**Brief**
Nothing but the lines from the one containing "<span>iwbs</span>" through the end of the data below should appear in the answer, each exact and free of pictures.

**Information**
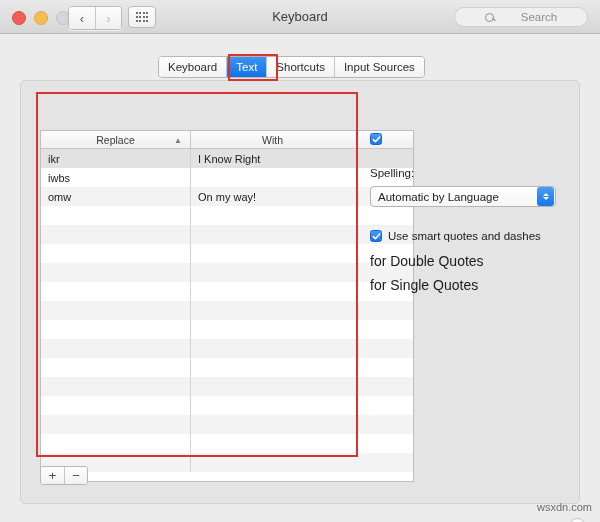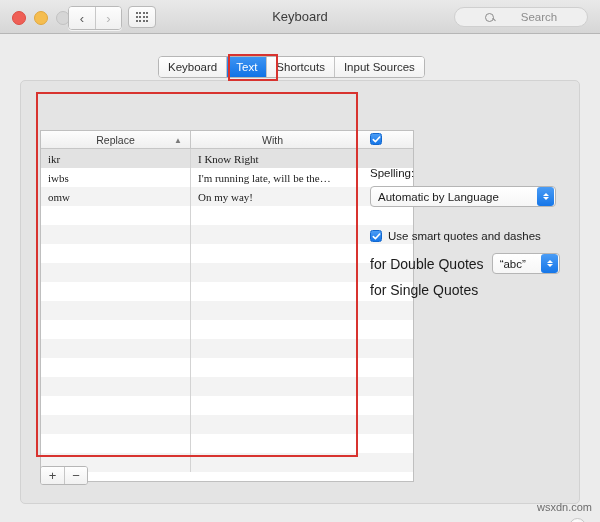--- a/index.html
+++ b/index.html
@@ -229,7 +229,6 @@
     display: flex;
     height: 19px;
     box-sizing: border-box;
-    font-family: Liberation Serif, serif;
   }
   .trow.odd  { background: #f3f3f3; }
   .trow.even { background: #ffffff; }

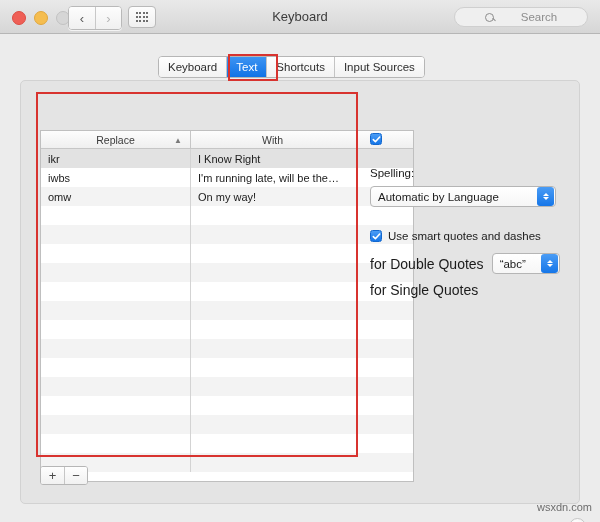--- a/index.html
+++ b/index.html
@@ -483,9 +483,6 @@
           <div class="tcell c1">
             <span>iwbs</span>
           </div>
-          <div class="tcell c2">
-            <span>I'm running late, will be the…</span>
-          </div>
         </div>
 
         <div class="trow odd">

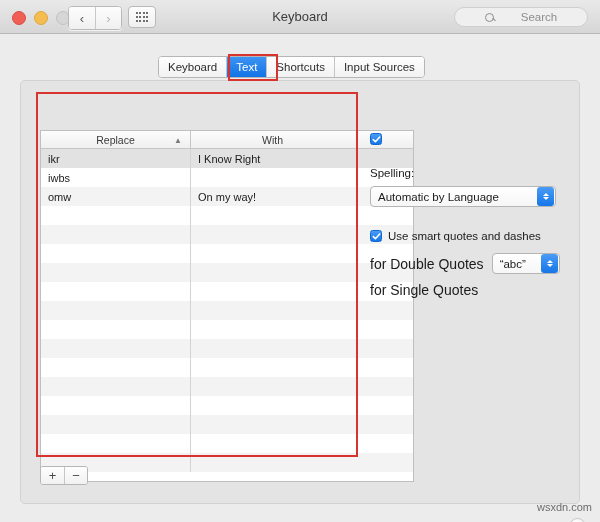--- a/index.html
+++ b/index.html
@@ -599,13 +599,6 @@
 
       <div class="qrow">
         <span class="qlabel">for Double Quotes</span>
-        <span class="popup" style="width:77px;">
-          <span class="pvalue">“abc”</span>
-          <span class="stepper">
-            <i class="chev up"></i>
-              <i class="chev down"></i>
-          </span>
-        </span>
       </div>
 
       <div style="height:8px"></div>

**Answer section**
             <span>iwbs</span>
           </div>
-          <div class="tcell c2">
-            <span>I'm running late, will be the…</span>
-          </div>
         </div>
 
         <div class="trow odd">

--- a/index.html
+++ b/index.html
@@ -599,13 +599,6 @@
 
       <div class="qrow">
         <span class="qlabel">for Double Quotes</span>
-        <span class="popup" style="width:77px;">
-          <span class="pvalue">“abc”</span>
-          <span class="stepper">
-            <i class="chev up"></i>
-              <i class="chev down"></i>
-          </span>
-        </span>
       </div>
 
       <div style="height:8px"></div>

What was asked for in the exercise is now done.